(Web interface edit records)
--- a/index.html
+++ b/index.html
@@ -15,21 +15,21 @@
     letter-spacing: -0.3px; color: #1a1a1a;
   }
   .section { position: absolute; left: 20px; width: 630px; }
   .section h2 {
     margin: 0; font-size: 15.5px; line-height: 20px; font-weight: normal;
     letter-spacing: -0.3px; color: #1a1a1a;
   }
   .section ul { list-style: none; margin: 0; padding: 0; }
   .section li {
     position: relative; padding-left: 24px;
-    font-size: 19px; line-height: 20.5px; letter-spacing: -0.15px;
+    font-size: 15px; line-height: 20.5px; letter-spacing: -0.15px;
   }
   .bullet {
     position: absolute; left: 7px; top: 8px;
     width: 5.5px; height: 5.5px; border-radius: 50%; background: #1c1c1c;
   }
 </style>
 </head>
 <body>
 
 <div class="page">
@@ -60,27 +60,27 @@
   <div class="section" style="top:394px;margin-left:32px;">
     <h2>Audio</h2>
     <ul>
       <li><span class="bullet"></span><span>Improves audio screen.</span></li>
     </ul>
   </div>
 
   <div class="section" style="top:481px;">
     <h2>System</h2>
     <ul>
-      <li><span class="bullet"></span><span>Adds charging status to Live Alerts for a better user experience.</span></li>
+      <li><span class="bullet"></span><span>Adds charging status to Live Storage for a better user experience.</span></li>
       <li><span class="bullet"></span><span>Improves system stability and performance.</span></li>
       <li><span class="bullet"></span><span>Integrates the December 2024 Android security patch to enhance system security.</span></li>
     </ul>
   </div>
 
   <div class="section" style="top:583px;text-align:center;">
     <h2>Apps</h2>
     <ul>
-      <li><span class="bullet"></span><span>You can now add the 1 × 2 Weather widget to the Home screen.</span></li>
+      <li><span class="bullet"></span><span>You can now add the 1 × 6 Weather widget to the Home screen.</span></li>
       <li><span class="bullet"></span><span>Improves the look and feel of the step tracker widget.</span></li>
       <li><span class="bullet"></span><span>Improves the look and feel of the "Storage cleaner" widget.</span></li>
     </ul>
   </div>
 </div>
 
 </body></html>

---

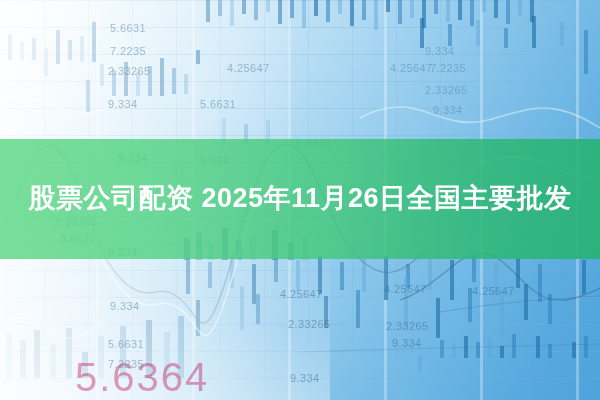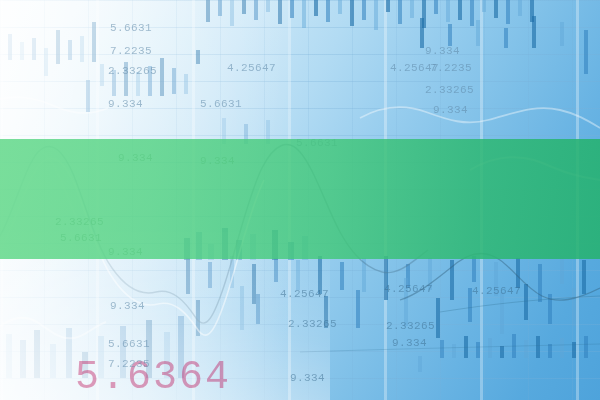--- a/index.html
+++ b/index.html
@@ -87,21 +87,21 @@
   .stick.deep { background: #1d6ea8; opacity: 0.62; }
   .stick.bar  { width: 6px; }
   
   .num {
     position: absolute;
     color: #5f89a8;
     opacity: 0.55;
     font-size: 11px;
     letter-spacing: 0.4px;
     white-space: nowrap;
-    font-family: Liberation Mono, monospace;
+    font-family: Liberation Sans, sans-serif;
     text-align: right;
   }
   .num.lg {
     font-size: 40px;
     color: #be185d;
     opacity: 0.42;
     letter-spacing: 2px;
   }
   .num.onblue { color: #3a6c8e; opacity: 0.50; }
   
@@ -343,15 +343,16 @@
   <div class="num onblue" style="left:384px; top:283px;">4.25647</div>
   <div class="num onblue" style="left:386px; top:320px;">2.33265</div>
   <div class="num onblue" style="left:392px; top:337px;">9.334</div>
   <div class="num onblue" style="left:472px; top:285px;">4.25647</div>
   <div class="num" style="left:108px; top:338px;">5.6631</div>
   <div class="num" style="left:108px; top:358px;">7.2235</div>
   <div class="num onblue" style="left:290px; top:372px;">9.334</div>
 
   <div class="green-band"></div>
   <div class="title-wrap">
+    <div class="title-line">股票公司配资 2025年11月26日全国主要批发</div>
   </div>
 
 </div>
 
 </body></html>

_Problem to work on_
Show the lines where the word "left" appears in the entries.

_Reply to the task_
   .section { position: absolute; left: 20px; width: 630px; }
     position: relative; padding-left: 24px;
     position: absolute; left: 7px; top: 8px;
   <div class="section" style="top:394px;margin-left:32px;">
   <div class="num onblue" style="left:384px; top:283px;">4.25647</div>
   <div class="num onblue" style="left:386px; top:320px;">2.33265</div>
   <div class="num onblue" style="left:392px; top:337px;">9.334</div>
   <div class="num onblue" style="left:472px; top:285px;">4.25647</div>
   <div class="num" style="left:108px; top:338px;">5.6631</div>
   <div class="num" style="left:108px; top:358px;">7.2235</div>
   <div class="num onblue" style="left:290px; top:372px;">9.334</div>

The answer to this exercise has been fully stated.